# His/Hers shower



## Bill (Jun 17, 2008)

Had to start on one today. I got to thinking that the 2 mixing valves should be ran in a loop sort of like a body spray set up so to balance out the pressure. Boss man did not want to spend that much time on it so I ran my 3/4 hot and cold center of the valves then teed off horizontally with a full 3/4 tee to both valves keeping all the lines as close to the same length, then switching to a 1/2 fitting just before the valve. Looking at it, it seems there should be no noticeable pressure difference between them. 

How would you run 2 separate valves in one shower?


----------



## TheMaster (Jun 12, 2009)

Bill said:


> Had to start on one today. I got to thinking that the 2 mixing valves should be ran in a loop sort of like a body spray set up so to balance out the pressure. Boss man did not want to spend that much time on it so I ran my 3/4 hot and cold center of the valves then teed off horizontally with a full 3/4 tee to both valves keeping all the lines as close to the same length, then switching to a 1/2 fitting just before the valve. Looking at it, it seems there should be no noticeable pressure difference between them.
> 
> How would you run 2 separate valves in one shower?

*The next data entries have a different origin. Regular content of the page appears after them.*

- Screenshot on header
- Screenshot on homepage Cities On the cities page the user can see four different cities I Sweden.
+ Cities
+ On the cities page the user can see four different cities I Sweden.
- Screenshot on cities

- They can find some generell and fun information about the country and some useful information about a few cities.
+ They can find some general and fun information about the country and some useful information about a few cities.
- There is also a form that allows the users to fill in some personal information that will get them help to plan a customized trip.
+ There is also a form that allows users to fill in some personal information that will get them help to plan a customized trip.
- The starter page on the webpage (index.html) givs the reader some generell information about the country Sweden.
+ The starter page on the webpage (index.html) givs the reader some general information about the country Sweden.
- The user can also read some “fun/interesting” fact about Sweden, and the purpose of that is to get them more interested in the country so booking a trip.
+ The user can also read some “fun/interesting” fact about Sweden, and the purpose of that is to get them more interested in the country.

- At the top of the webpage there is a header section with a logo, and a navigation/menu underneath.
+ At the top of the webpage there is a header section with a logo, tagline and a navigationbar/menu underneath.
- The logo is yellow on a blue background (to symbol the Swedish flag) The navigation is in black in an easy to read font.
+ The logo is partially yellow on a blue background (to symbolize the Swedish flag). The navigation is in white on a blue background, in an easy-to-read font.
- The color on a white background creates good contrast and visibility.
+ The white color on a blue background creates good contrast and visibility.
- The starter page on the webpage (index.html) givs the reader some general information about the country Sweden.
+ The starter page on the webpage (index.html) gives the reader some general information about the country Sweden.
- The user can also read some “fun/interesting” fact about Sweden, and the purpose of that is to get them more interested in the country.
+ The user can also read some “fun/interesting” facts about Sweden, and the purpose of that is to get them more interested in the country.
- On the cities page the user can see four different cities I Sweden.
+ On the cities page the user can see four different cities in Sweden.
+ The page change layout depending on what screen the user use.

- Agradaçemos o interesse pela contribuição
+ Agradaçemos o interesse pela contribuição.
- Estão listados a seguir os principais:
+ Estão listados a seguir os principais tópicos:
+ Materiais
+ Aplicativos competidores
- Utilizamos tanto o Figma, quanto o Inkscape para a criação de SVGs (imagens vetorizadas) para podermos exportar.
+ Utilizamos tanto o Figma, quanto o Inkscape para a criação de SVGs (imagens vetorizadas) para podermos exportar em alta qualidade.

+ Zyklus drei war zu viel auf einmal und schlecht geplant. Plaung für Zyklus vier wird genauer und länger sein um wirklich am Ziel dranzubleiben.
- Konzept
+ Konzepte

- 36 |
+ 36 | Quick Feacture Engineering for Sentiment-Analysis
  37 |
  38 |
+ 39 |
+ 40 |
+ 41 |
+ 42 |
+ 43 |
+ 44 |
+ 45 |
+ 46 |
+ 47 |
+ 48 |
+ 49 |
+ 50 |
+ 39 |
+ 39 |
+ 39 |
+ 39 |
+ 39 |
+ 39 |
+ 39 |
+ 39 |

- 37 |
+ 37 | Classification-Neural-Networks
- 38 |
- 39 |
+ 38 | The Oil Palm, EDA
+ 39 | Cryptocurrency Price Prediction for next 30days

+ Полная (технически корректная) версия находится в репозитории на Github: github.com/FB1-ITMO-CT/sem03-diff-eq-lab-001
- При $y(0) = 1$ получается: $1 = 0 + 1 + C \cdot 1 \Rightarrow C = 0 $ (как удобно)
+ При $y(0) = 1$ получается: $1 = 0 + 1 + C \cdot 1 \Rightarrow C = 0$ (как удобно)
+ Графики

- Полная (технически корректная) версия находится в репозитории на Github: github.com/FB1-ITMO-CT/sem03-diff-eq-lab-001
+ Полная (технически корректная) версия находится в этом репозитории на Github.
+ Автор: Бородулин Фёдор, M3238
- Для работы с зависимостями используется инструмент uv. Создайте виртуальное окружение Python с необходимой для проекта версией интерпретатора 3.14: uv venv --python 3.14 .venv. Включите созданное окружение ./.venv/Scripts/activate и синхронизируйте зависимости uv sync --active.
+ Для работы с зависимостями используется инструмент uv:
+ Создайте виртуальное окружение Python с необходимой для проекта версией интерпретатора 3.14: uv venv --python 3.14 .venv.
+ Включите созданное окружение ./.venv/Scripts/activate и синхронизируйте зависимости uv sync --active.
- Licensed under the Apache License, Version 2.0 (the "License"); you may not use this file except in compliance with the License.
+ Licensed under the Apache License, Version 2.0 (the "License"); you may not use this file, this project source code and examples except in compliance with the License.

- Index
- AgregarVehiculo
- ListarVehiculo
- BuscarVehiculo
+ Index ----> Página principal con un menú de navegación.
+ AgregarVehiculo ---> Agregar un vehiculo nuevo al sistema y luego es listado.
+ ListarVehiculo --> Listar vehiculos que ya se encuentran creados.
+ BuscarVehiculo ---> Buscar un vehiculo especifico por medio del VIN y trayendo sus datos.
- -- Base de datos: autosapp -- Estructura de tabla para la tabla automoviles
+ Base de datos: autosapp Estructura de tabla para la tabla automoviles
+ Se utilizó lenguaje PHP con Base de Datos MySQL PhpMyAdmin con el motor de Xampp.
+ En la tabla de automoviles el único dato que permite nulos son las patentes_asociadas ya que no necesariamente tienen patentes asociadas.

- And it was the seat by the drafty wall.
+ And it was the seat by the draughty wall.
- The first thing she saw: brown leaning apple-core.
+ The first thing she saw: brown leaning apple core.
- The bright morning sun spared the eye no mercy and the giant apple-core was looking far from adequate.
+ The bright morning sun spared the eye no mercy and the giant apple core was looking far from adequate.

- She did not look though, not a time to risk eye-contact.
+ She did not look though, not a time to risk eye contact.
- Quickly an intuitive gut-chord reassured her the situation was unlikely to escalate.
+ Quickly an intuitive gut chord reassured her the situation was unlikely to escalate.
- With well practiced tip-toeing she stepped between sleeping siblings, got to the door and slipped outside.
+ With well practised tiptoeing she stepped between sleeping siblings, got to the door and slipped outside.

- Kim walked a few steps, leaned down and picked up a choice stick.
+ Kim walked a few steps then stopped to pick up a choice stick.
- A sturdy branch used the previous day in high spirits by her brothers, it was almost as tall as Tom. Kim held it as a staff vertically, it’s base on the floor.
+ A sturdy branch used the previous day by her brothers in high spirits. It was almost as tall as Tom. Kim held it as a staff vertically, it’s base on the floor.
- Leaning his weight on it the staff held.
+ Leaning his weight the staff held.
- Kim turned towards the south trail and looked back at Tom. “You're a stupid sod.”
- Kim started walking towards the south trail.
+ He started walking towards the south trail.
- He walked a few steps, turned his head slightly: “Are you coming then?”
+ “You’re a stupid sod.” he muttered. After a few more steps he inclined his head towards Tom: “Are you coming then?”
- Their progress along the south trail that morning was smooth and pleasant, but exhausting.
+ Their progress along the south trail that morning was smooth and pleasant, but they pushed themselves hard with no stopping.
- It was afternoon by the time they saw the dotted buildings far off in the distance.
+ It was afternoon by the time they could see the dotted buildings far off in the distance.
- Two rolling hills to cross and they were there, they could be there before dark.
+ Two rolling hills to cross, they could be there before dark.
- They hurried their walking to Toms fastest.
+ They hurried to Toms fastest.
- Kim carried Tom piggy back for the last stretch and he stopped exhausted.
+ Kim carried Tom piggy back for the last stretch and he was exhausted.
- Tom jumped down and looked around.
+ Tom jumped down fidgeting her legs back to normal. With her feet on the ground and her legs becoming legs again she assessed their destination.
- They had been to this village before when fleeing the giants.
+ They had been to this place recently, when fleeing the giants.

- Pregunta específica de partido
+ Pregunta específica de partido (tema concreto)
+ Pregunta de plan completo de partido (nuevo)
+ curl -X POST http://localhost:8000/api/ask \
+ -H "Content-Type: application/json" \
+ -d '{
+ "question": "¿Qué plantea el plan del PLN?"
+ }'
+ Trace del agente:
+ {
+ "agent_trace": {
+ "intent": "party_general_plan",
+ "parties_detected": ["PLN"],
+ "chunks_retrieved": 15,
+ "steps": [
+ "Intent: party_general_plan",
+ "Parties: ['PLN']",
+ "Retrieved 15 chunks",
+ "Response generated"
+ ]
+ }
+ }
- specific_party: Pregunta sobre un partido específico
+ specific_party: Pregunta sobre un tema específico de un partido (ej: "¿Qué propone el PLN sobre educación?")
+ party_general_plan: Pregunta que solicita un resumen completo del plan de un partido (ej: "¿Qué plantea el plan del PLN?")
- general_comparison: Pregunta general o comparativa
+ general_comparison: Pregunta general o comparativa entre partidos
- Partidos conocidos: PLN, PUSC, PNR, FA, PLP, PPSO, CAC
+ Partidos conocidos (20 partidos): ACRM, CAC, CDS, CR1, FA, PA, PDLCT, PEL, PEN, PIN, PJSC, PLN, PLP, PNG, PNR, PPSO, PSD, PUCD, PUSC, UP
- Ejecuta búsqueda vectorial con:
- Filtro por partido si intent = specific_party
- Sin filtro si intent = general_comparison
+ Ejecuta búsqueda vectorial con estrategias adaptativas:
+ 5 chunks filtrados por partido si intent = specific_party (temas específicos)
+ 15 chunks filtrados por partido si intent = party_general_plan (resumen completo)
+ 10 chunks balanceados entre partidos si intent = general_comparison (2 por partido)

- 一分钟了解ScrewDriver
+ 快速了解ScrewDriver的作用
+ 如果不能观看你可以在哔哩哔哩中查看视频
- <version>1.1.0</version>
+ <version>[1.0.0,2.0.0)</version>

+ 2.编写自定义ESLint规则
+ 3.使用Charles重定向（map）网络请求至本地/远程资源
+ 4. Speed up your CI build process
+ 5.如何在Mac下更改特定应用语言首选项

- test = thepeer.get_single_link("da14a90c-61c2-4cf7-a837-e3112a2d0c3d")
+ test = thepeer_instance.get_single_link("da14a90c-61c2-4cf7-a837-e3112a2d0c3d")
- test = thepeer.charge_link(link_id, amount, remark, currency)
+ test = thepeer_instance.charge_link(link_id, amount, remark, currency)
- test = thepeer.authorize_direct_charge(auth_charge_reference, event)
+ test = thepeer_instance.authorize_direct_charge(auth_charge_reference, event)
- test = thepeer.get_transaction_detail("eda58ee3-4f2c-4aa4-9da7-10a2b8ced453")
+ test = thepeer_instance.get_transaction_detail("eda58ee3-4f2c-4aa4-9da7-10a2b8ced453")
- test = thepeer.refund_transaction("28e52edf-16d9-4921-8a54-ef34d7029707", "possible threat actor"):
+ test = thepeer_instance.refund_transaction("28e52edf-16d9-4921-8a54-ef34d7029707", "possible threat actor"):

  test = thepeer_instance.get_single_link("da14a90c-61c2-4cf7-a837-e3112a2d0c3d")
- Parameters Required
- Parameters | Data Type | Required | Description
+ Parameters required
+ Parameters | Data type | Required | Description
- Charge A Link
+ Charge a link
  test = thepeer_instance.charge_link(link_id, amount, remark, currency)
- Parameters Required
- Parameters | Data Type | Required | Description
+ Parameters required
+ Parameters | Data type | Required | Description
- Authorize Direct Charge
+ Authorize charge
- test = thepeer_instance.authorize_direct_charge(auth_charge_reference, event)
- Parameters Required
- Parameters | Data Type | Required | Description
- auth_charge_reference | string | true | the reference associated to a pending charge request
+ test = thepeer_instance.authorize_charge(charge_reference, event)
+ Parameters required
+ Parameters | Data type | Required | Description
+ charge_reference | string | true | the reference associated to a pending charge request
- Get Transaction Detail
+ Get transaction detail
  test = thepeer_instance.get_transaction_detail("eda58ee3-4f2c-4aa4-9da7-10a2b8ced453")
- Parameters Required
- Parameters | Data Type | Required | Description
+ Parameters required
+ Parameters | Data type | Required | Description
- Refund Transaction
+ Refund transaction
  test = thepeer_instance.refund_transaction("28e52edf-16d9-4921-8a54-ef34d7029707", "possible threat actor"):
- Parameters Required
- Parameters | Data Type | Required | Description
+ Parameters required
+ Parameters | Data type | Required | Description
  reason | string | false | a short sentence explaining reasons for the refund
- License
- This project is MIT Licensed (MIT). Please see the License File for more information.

 If your just doing one showerhead for each valve it doesn't matter. The valves can put out way more than the showerheads will anyway. I'd just use 3/4 feeds and split those off into 1/2" and wouldn't worry about the lenght. Thats how my shower is at my house and my showerheads put out way more than 2.5 gpm and it works fine. I have 80psi and a 1" main.


----------



## TheMaster (Jun 12, 2009)

Also bigger doesn't mean better...over sizing the hot line just makes you wait longer for hot water unless you have a circulated loop and most houses here do not have a circ system.


----------



## Pipedoc (Jun 14, 2009)

I have never had an issue not tying the two together Bill. I have ran quite a few his and her set ups back in the day.


----------



## ToUtahNow (Jul 19, 2008)

I sometimes will install one mixing valve with a single control valve to each head and everything on a loop. On my own shower I have three, two handle Kohler valves installed vertically. The bottom valve is Hot & Cold, the middle valve is the waterfall spout and lower shower head. The top valve is the for the top head and the hand shower on the back wall. The setup is 20-years old without a problem.

Mark


----------



## stillaround (Mar 11, 2009)

Well water at 40-60 even if you have 3/4 supply split to 2 1/2" will show a slight drop when the 2nd valve is on...but thats just the way it is.


----------